About this task:
Exact copies of the line with "Tapis de découpe" and of all lines after it through the end of the entries are required, and no other lines.

Source data:

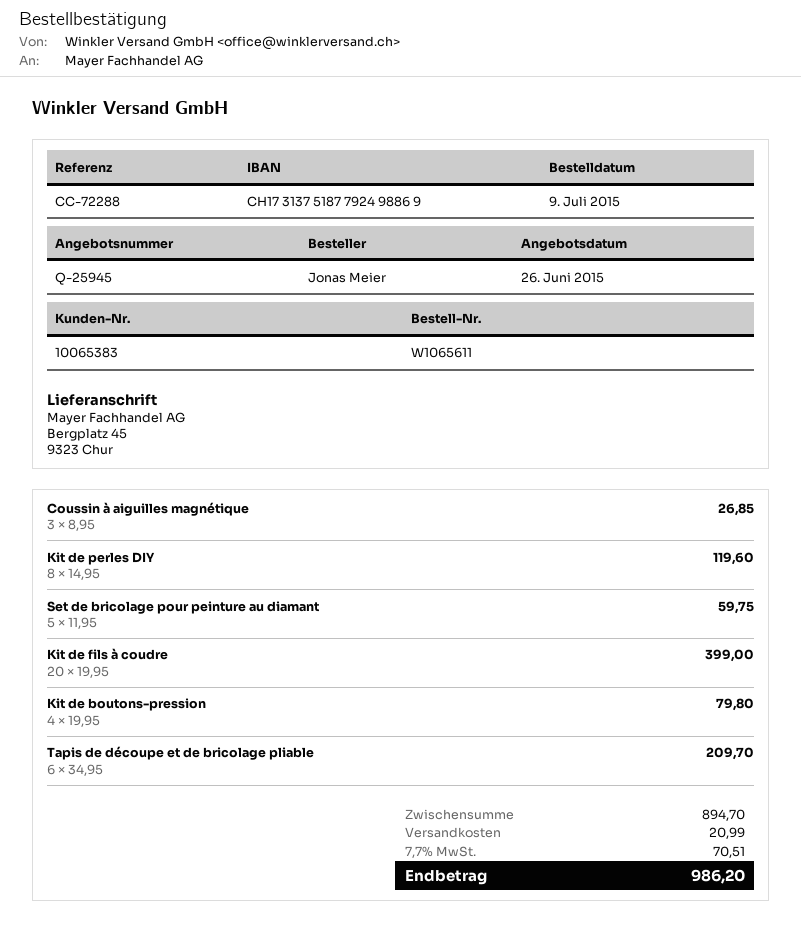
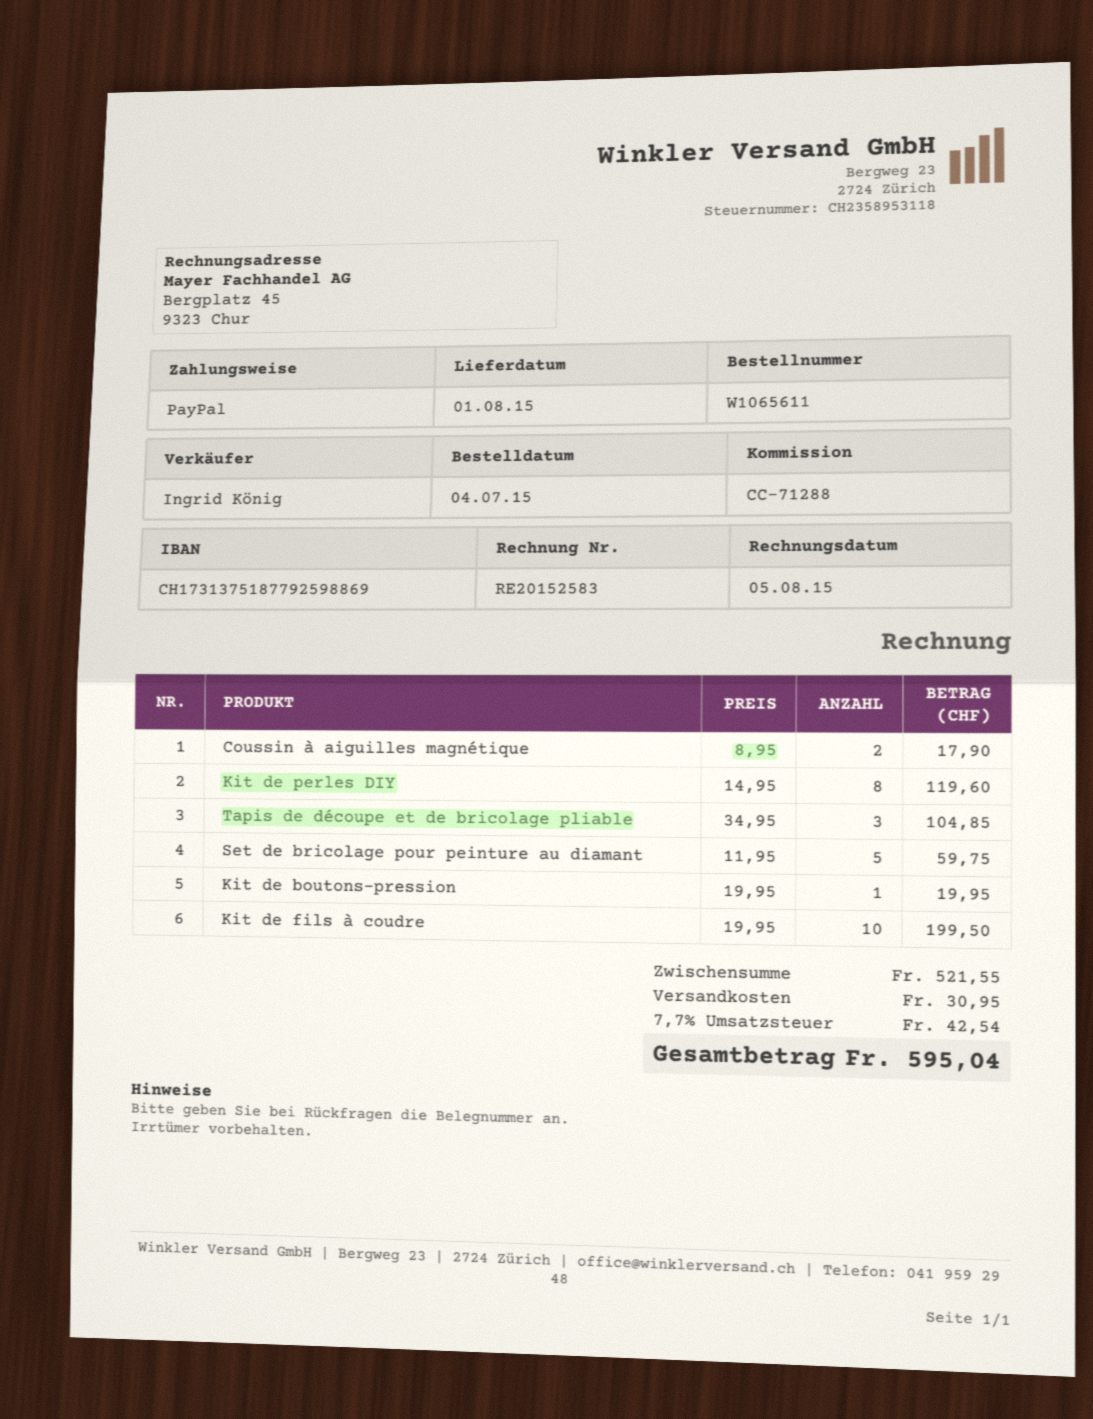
order date: 2015-07-09 -> 2015-07-04
reference: CC-72288 -> CC-71288
bank account: CH1731375187792498869 -> CH1731375187792598869
Coussin à aiguilles magnétique: 3 x 8.95 = 26.85 -> 2 x 8.95 = 17.90
Kit de fils à coudre: 20 x 19.95 = 399.00 -> 10 x 19.95 = 199.50
Kit de boutons-pression: 4 x 19.95 = 79.80 -> 1 x 19.95 = 19.95
Tapis de découpe et de bricolage pliable: 6 x 34.95 = 209.70 -> 3 x 34.95 = 104.85
subtotal: 894.70 -> 521.55
shipping: 20.99 -> 30.95
tax: 7.7% = 70.51 -> 7.7% = 42.54
total: 986.20 -> 595.04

Task output:
Tapis de découpe et de bricolage pliable: 6 x 34.95 = 209.70 -> 3 x 34.95 = 104.85
subtotal: 894.70 -> 521.55
shipping: 20.99 -> 30.95
tax: 7.7% = 70.51 -> 7.7% = 42.54
total: 986.20 -> 595.04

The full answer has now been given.